**Your assignment:**
In the data below, how many lines contain the string "relative"? Give only the figure.

************

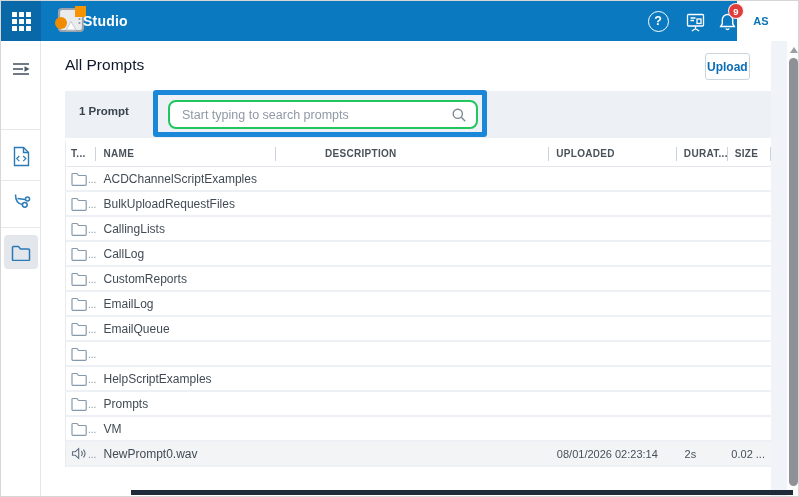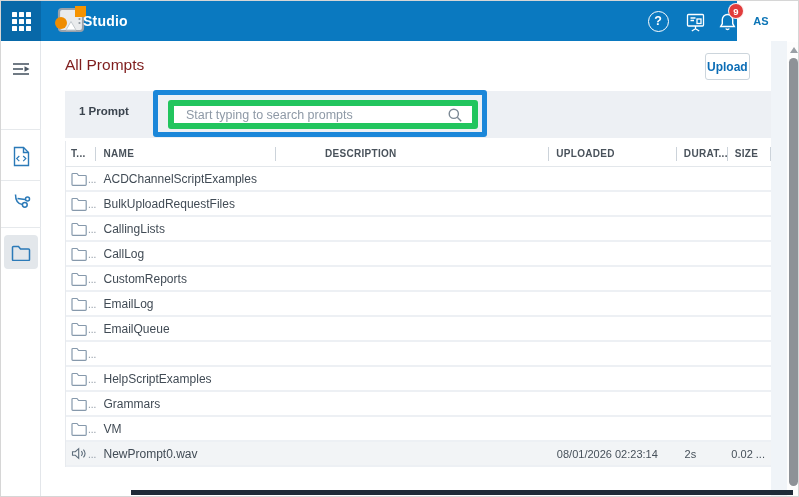--- a/index.html
+++ b/index.html
@@ -27,28 +27,28 @@
   .av-chev{position:absolute; left:779px; top:17px; cursor:pointer;}
 
   
   .sidebar{position:absolute; left:0; top:40px; width:40px; height:457px; background:#fff; border-right:1px solid #e3e6ea;}
   .nav-item{position:absolute; left:0; width:40px; height:40px; display:flex; align-items:center; justify-content:center; cursor:pointer;}
   .nav-item.active .activebg{position:absolute; left:3px; top:3px; width:34px; height:34px; background:#e3e7eb; border-radius:4px;}
   .nav-item svg{position:relative;}
   .rail-div{position:absolute; left:0; width:40px; height:1px; background:#e6e9ec;}
 
   
-  .page-title{position:absolute; left:64px; top:55px; font-size:15.5px; font-weight:500; color:#7f1d1d;}
+  .page-title{position:absolute; left:64px; top:55px; font-size:15.5px; font-weight:500; color:#0f172a;}
   .upload-btn{position:absolute; left:704px; top:52px; height:27px; padding:0 1px; background:#fff; border:1px solid #ccd5dc; border-radius:3px; color:var(--accent_text); font-size:12px; font-weight:bold; font-family:inherit; cursor:pointer;}
 
   
   .toolband{position:absolute; left:64px; top:90px; width:706px; height:47px; background:var(--band);}
   .count-label{position:absolute; left:78px; top:104px; font-size:11.5px; font-weight:bold; color:#3b444e;}
   .callout{position:absolute; left:152px; top:89px; width:334px; height:47px; border:5px solid var(--callout); border-radius:3px; z-index:3; pointer-events:none;}
-  .searchbox{position:absolute; left:167px; top:99px; width:310px; height:29px; background:#fff; border:6px solid #22c55e; border-radius:3px; display:flex; align-items:center; z-index:4;}
+  .searchbox{position:absolute; left:167px; top:99px; width:310px; height:29px; background:#fff; border:2px solid #22c55e; border-radius:8px; display:flex; align-items:center; z-index:4;}
   .searchbox input{flex:1; border:none; outline:none; background:transparent; font-family:inherit; font-size:12.5px; color:#4a535d; padding:0 8px 0 12px;}
   .searchbox input::placeholder{color:#8e99a6;}
   .searchbox .mag{margin-right:9px; display:flex;}
 
   
   .thead{position:absolute; left:64px; top:140px; width:706px; height:26px; display:flex; align-items:center; border-left:1px solid #e7eaee; border-bottom:1px solid #e3e7eb; background:#fff;}
   .hcell{position:relative; height:100%; display:flex; align-items:center; font-size:10px; font-weight:bold; color:#49525b; letter-spacing:.3px; text-transform:uppercase;}
   .hcell::after{content:""; position:absolute; right:0; top:6px; height:14px; width:1px; background:#ccd3da;}
   .hcell.no-div::after{display:none;}
   .c-type{width:31px; padding-left:5px;}
@@ -346,21 +346,21 @@
     </div>
       <div class="trow">
       <div class="cell c-type">
         <span class="ricon">
             <svg width="16" height="14" viewBox="0 0 16 14" fill="none" stroke="#8699ac" stroke-width="1.2">
               <path d="M1 12.5 V2.3 a0.8 0.8 0 0 1 0.8 -0.8 h4.2 l1.6 2 h6.8 a0.8 0.8 0 0 1 0.8 0.8 v8.2 a0.8 0.8 0 0 1 -0.8 0.8 h-12.6 a0.8 0.8 0 0 1 -0.8 -0.8 z"></path>
             </svg>
           </span>
         <span class="tdots">...</span>
       </div>
-      <div class="cell c-name">Grammars</div>
+      <div class="cell c-name">Prompts</div>
       <div class="cell c-desc"></div>
       <div class="cell c-up"></div>
       <div class="cell c-dur"></div>
       <div class="cell c-size"></div>
       <div class="cell c-act"></div>
     </div>
       <div class="trow">
       <div class="cell c-type">
         <span class="ricon">
             <svg width="16" height="14" viewBox="0 0 16 14" fill="none" stroke="#8699ac" stroke-width="1.2">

************

**Answer to this exercise:**
2